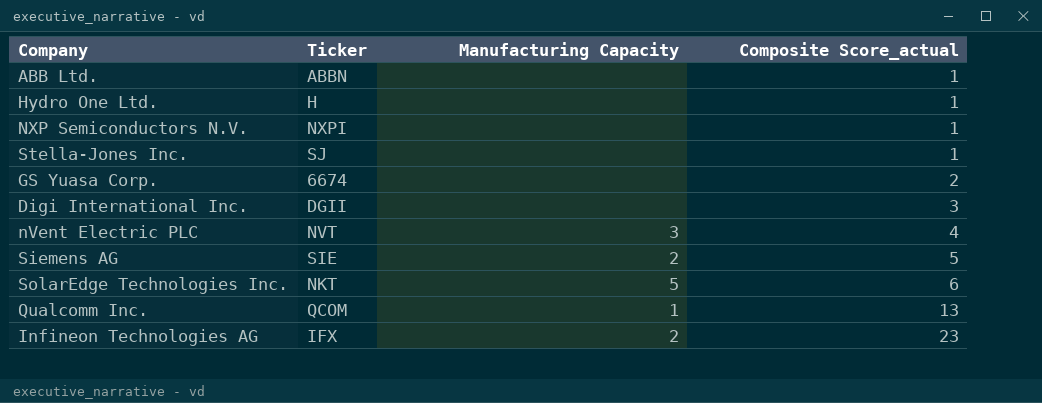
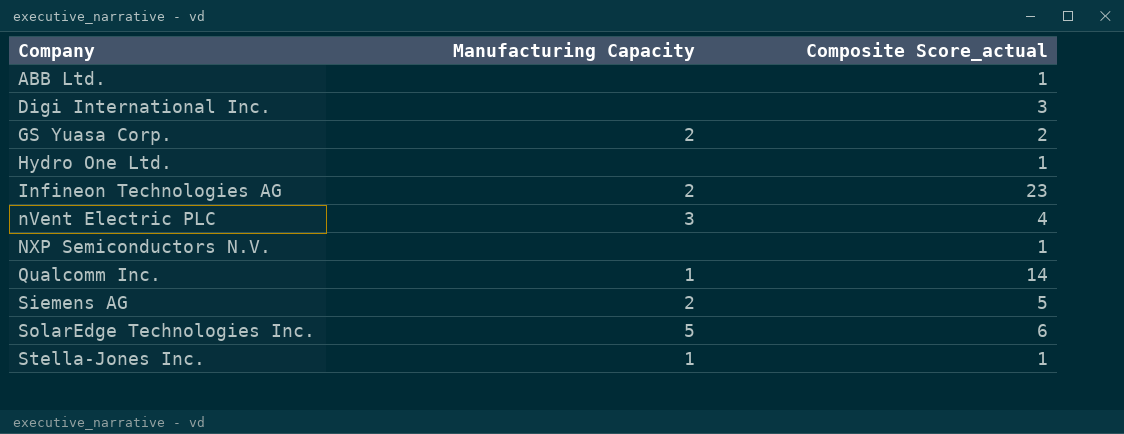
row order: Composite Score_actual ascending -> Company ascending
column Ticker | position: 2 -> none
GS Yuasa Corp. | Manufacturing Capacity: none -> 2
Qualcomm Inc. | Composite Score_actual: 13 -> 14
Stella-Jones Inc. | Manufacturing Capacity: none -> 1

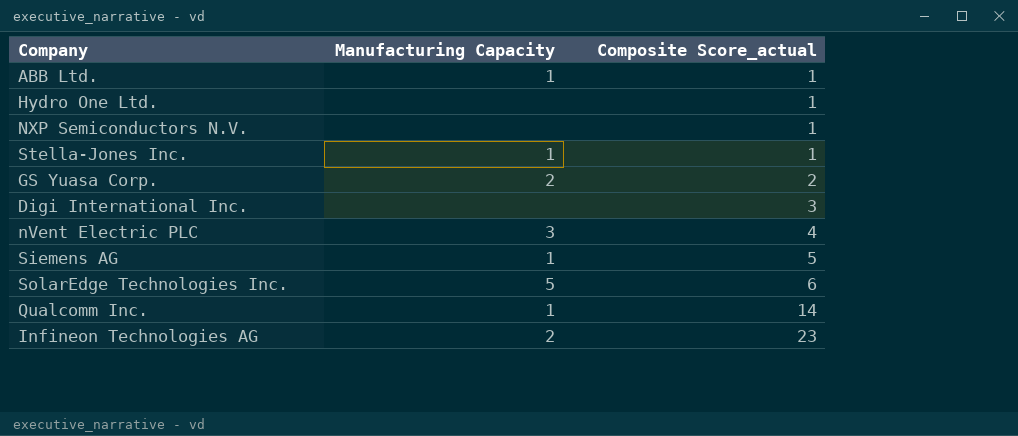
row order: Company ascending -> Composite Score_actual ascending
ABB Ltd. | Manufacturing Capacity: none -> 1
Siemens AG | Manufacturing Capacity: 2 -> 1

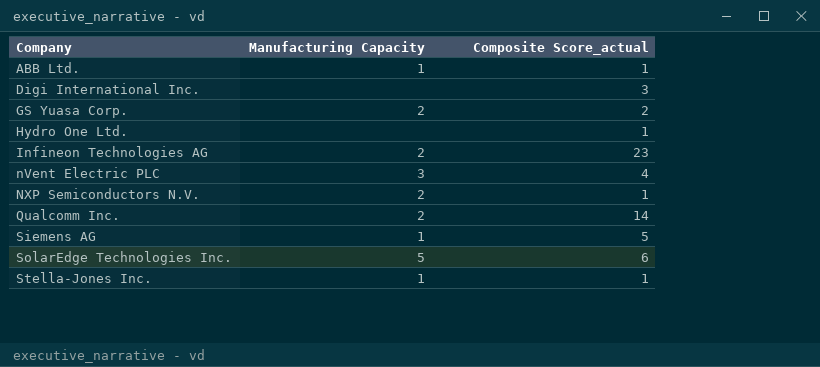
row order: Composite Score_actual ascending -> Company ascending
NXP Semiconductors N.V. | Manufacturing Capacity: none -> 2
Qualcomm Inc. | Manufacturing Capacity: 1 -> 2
--
TASK GOAL: Where the line containing "NXP Semiconductors N.V." appears in the records above, begin there and print every line through the last, exactly and with nothing else.

SOLUTION FOR THIS PROBLEM:
NXP Semiconductors N.V. | Manufacturing Capacity: none -> 2
Qualcomm Inc. | Manufacturing Capacity: 1 -> 2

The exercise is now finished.